| What to produce |
Search the records below for "none"; copy each line that has it.

| Input material |
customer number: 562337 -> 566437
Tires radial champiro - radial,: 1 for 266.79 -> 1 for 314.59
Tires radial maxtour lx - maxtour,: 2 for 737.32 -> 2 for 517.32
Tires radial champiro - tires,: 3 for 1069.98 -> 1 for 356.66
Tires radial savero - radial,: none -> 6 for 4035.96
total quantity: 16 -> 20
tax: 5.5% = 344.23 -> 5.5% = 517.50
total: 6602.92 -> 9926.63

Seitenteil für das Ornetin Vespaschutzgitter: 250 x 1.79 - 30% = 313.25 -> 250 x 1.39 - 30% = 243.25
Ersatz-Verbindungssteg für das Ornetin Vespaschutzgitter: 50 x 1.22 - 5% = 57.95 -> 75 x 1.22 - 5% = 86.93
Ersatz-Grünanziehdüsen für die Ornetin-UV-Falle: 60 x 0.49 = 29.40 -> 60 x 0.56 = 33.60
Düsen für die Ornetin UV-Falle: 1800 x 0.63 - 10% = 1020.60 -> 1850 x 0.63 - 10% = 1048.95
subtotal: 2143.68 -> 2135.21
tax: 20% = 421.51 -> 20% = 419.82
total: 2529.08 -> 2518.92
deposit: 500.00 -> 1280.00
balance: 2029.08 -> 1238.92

* * *

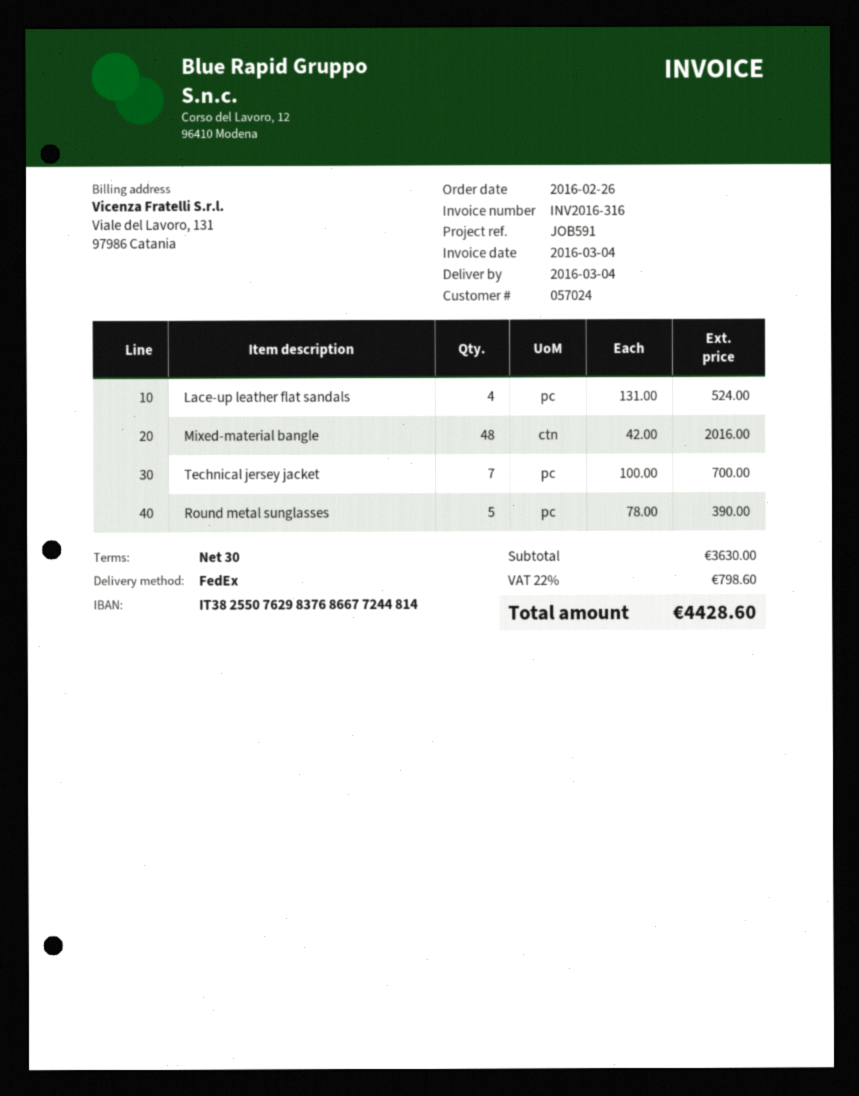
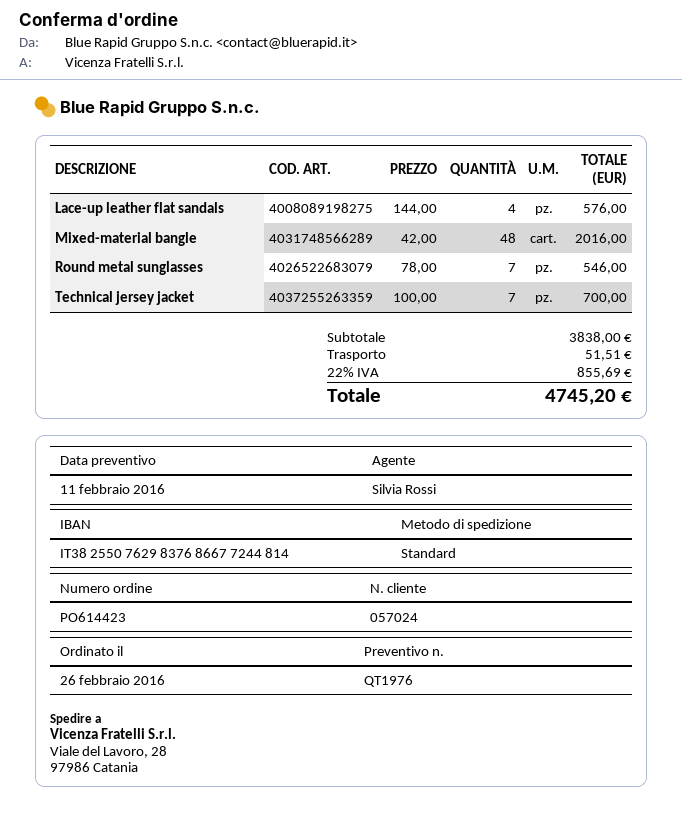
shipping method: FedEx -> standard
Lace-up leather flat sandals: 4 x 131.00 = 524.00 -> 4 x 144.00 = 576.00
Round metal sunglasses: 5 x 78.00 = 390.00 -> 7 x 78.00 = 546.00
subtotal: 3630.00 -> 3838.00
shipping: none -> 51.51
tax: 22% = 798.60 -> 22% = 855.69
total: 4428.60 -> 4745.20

* * *

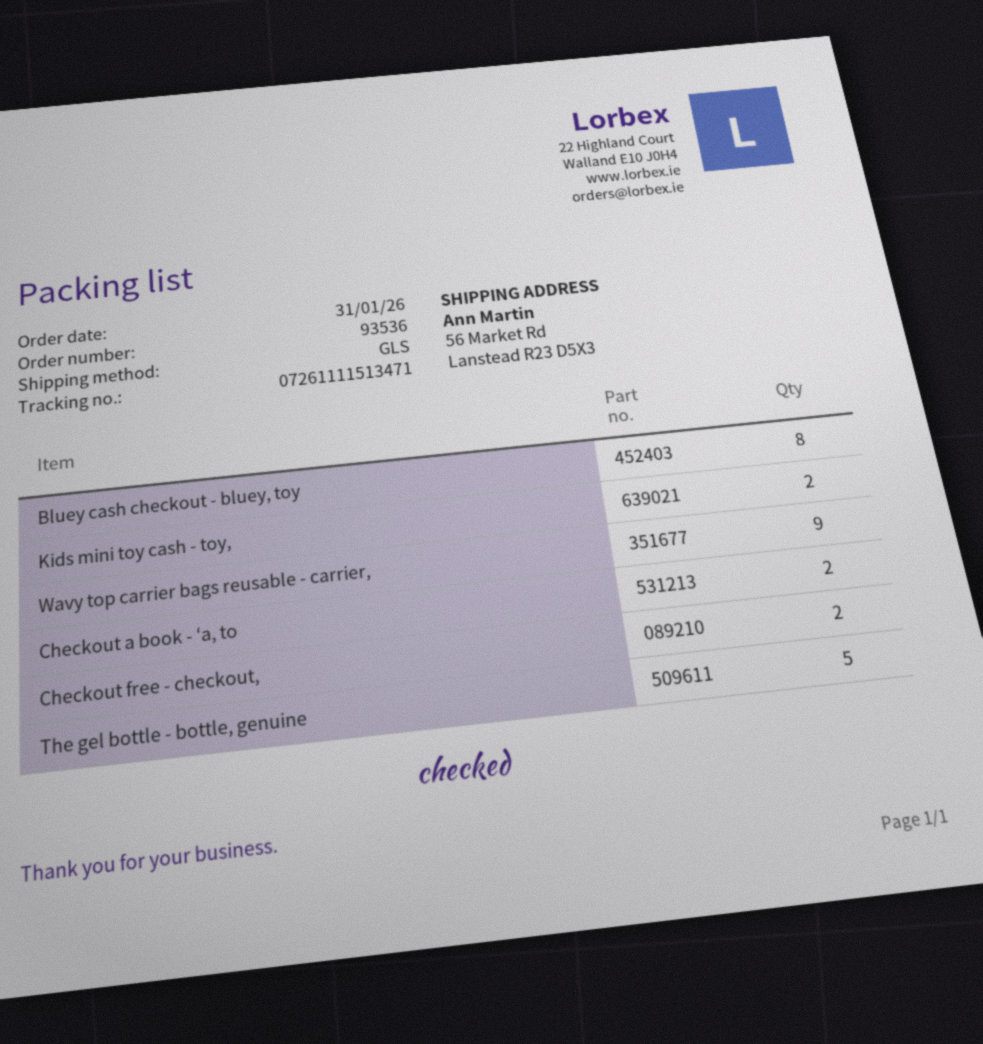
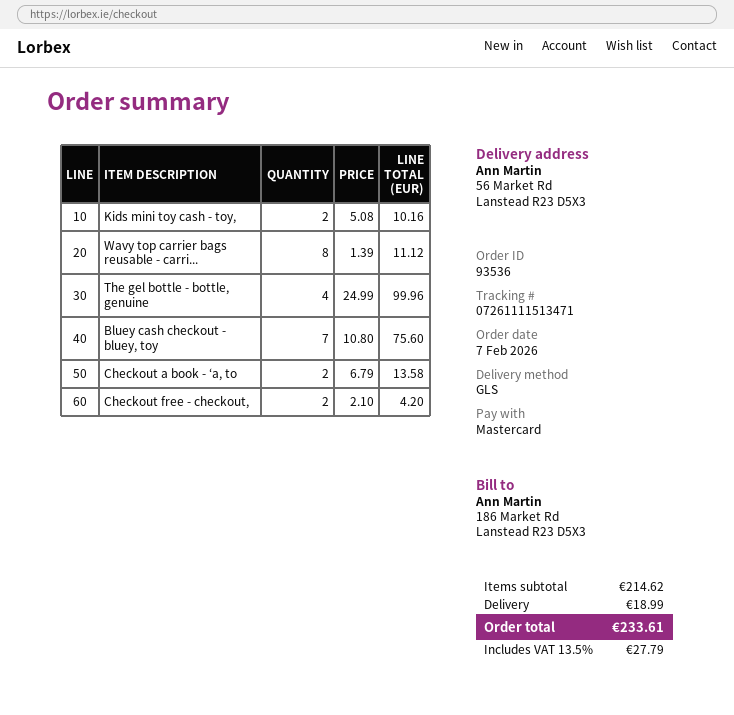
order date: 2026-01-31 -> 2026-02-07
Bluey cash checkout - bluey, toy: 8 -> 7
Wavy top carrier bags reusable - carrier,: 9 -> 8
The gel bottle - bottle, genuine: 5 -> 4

| Task answer |
Tires radial savero - radial,: none -> 6 for 4035.96
shipping: none -> 51.51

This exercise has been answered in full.